The following is a piece I wrote last summer in response to a question about what global issue I felt “deserved greater attention.”  This correlates perfectly with frontier markets and moreover frontier or emerging market investing, given the issue’s inherent demographic angle (i.e. continued growth, and changes to a more meat-based diet as per capita incomes invariably rise).  Diary of a Mad Hedge Fund Trader reminded me just how pressing this problem is when he trotted out the following several weeks back:

“One theory about the endless wars in the Middle East since 1918 is that they have really been over water rights.  Although Earth is often referred to as the water planet, only 2.5% is fresh, and three quarters of that is locked up in ice at the North and South poles.  In places like China, with a quarter of the world’s population, up to 90% of the fresh water is already polluted, some irretrievably so.  Some 18% of the world population lacks access to potable water, and demand is expected to rise by 40% in the next 20 years.  Aquifers in the U.S., which took nature millennia to create, are approaching exhaustion.  While membrane osmosis technologies exist to convert sea water into fresh, they use ten times more energy than current treatment processes, a real problem if you don’t have any, and will easily double the end cost to consumers. While it may take 16 pounds of grain to produce a pound of beef, it takes a staggering 2,416 gallons of water to do the same.  The UN says that $11 billion a year is needed for water infrastructure investment, and $15 billion of  last year’s  U.S. stimulus package was similarly spent.”

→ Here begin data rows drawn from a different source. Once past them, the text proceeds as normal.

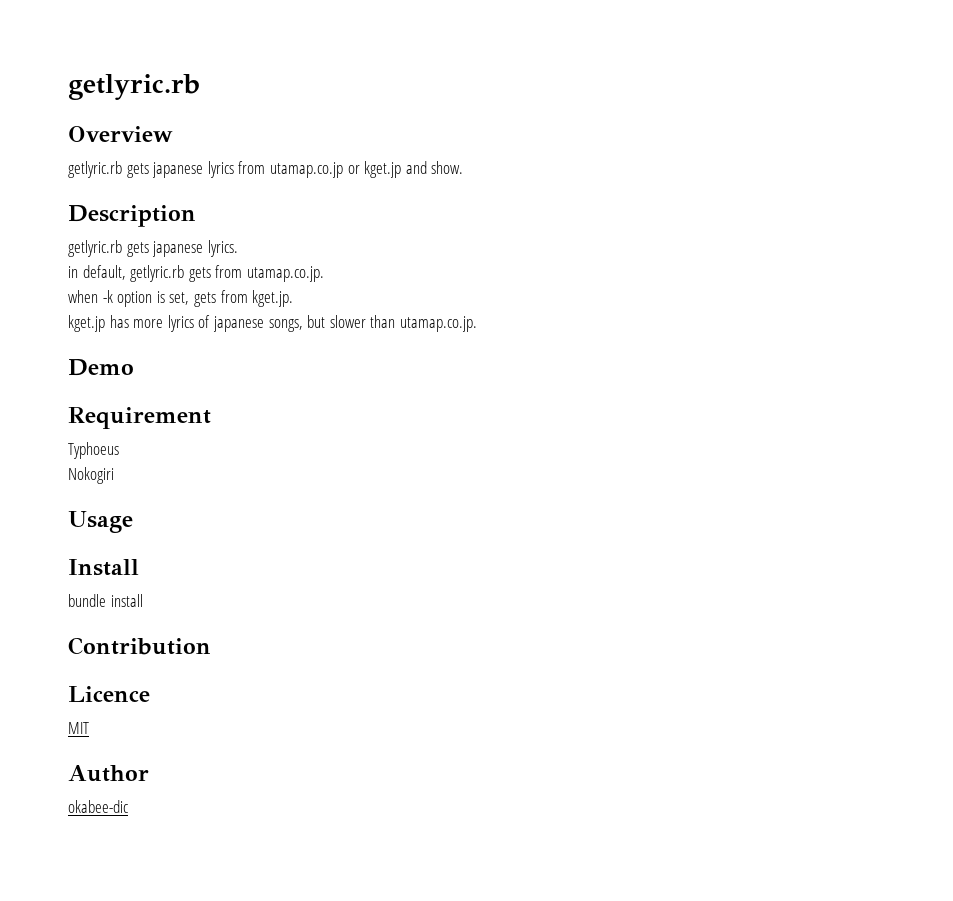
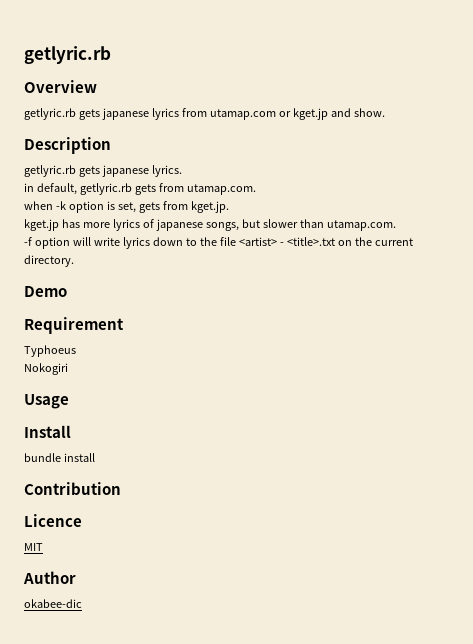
[269,162,343,178] utamap.co.jp -> [209,109,276,120] utamap.com
[246,266,324,282] utamap.co.jp. -> [186,184,256,195] utamap.com.
[399,316,477,332] utamap.co.jp. -> [326,220,396,231] [24,237,413,249] [24,255,74,267] utamap.com. // -f option will write lyrics down to the file <artist> - <title>.txt on the current directory.

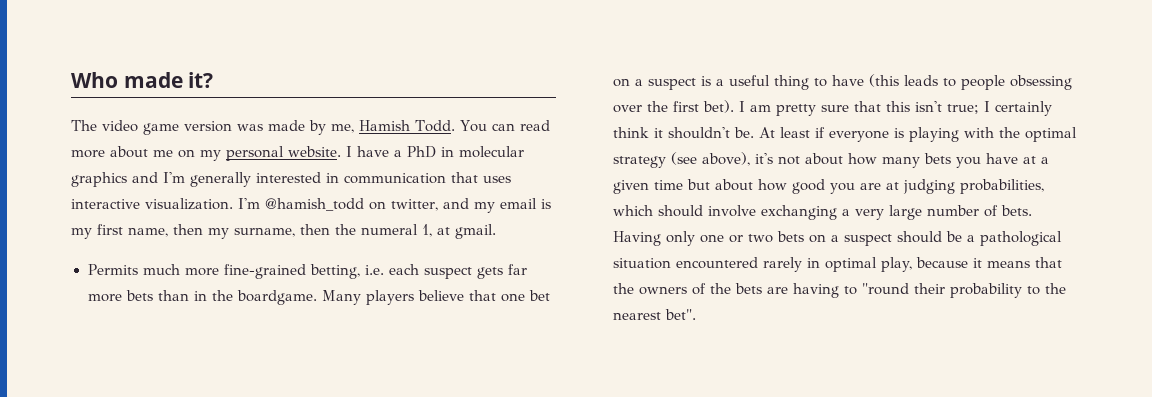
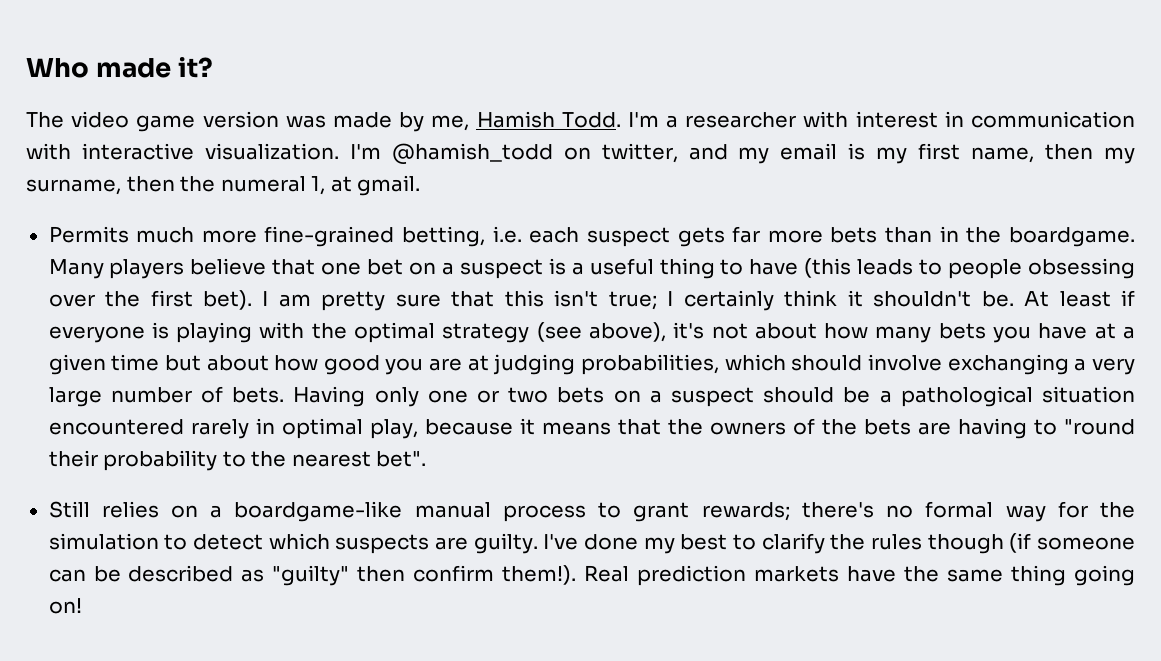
[459,120,550,132] [71,146,524,161] [71,172,511,187] You can read more about me on my personal website. I have a PhD in molecular graphics and I'm generally interested in communication that uses -> [627,111,1135,128] [26,143,71,160] I'm a researcher with interest in communication with
(696, 314) none -> [48,501,1136,522] [48,533,1135,554] [48,565,1136,586] [48,598,82,614] // Still relies on a boardgame-like manual process to grant rewards; there's no formal way for the simulation to detect which suspects are guilty. I've done my best to clarify the rules though (if someone can be described as "guilty" then confirm them!). Real prediction markets have the same thing going on!

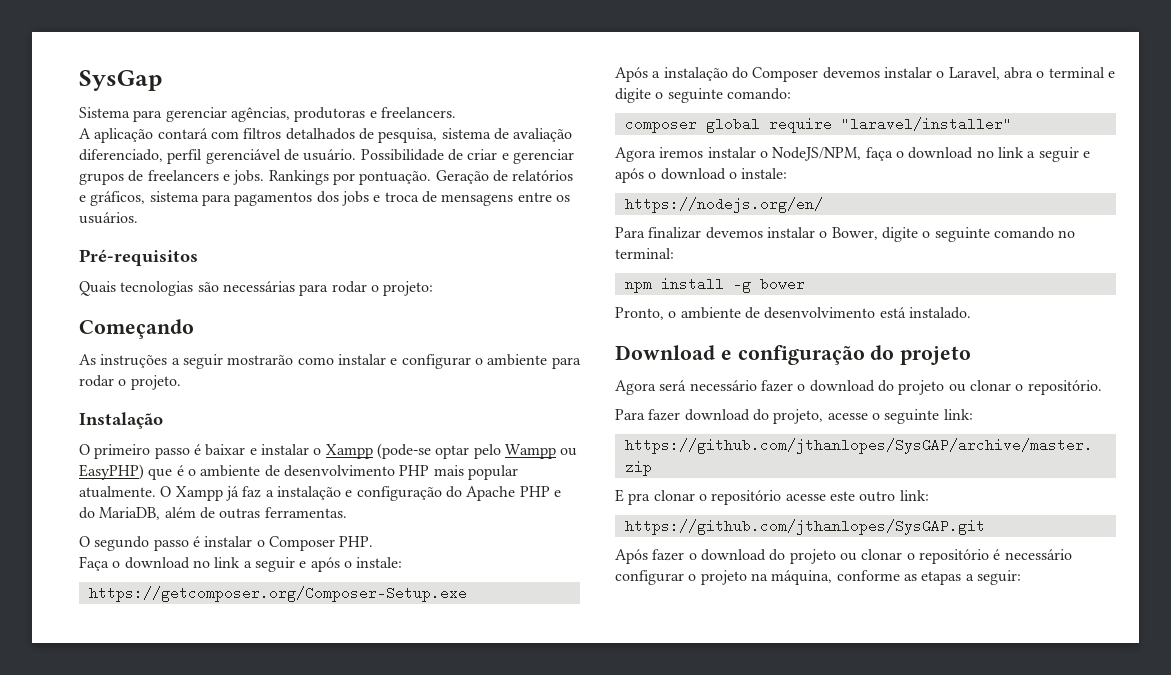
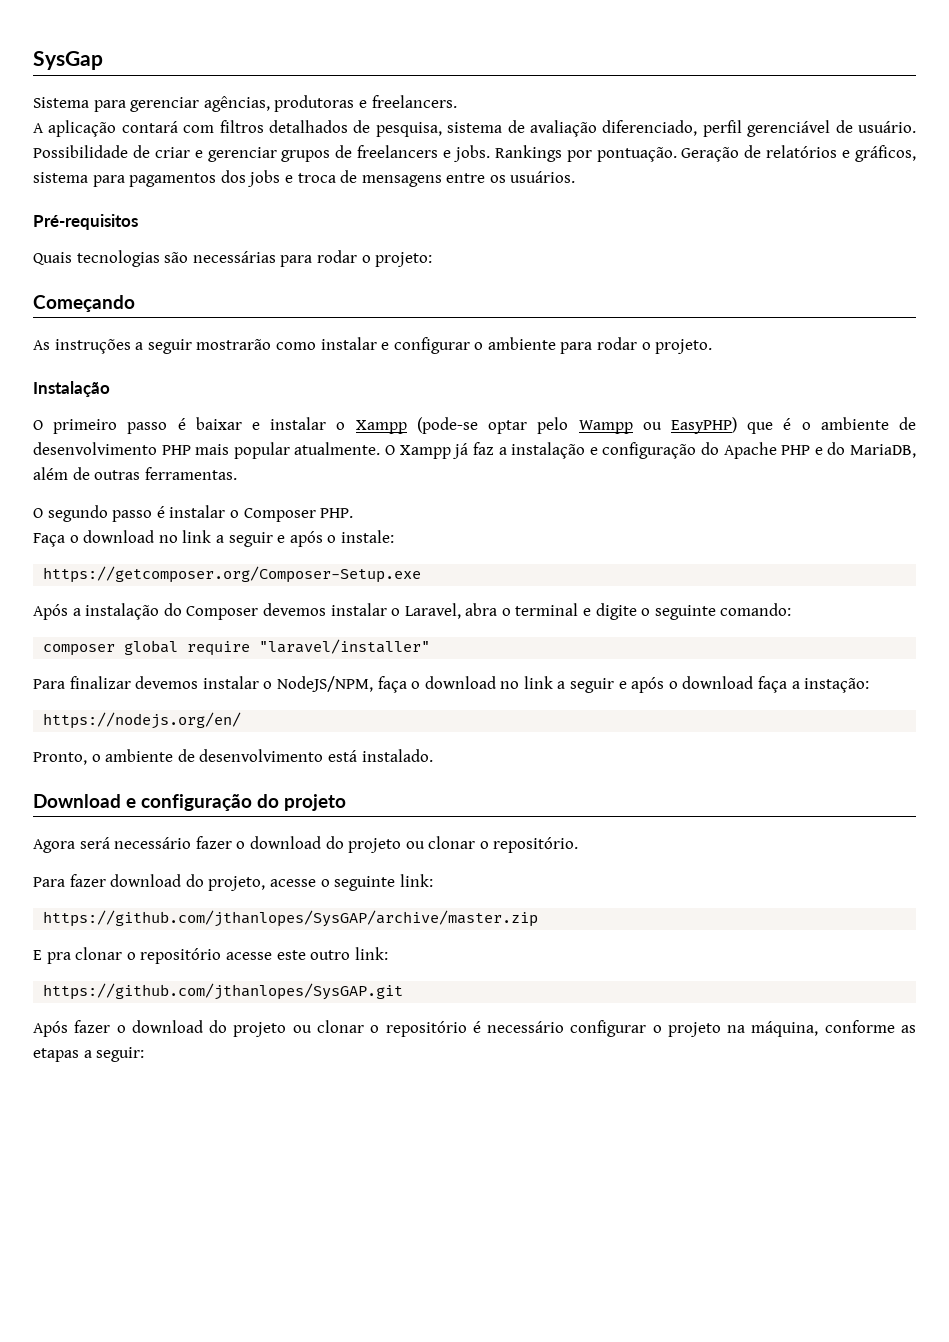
[615,147,704,162] Agora iremos -> [33,676,199,689] Para finalizar devemos
[728,168,788,179] [624,197,823,213] [615,227,1076,242] [615,248,674,259] [624,277,805,293] o instale: // https://nodejs.org/en/ // Para finalizar devemos instalar o Bower, digite o seguinte comando no terminal: // npm install -g bower -> [758,676,870,693] [43,712,242,729] faça a instação: // https://nodejs.org/en/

Herewith the piece, which I hope to use as a springboard for a more thorough and bona fide investment thesis going forward:

Global population growth, pollution and climate change are combining with technological advances in medicine, increased migration and concentration of population clusters, and growing demand and changing dietary habits from the world’s emerging middle-classes, to exert unsustainable pressures on scarce resources such as fossil energy, agricultural land, fresh water and even fish.  In particular, the dearth of clean water should garner more concern.  A few years ago, the International Water Management Institute (IWMI) demonstrated that many countries are facing severe water scarcity, either as a result of a lack of available freshwater, or as a consequence of a lack of investment in infrastructure such as dams and reservoirs.  Making matters worse, this scarcity predominantly affects developing countries where the majority of the planet’s 840 million undernourished people live.  “Water is the oil of the 21st century,” declared Andrew Liveris, chief executive of Dow, a chemical company.  Yes and no.  While oil prices are subject to fluctuations in supply and demand, and thus prone to relatively swift and volatile swings in price, the consumption of, and demand for water continues to grow unabated.  Goldman Sachs, an investment bank, estimated that global water consumption is doubling every 20 years–an “unsustainable” rate of growth.  And The Economist observed that “water, unlike oil, has no substitute.”  However, like oil, new supplies of fresh water are harder to find.  “It’s increasingly obvious that we’re running up against limits to new [fresh water] supplies,” says Peter Gleick, president of the Pacific In­­­sti­­tute for Studies in Development, En­­vi­­­ron­­ment, and Sec­­ur­­ity. “It’s no long­­er cheap and easy to drill another well or dam another river.” 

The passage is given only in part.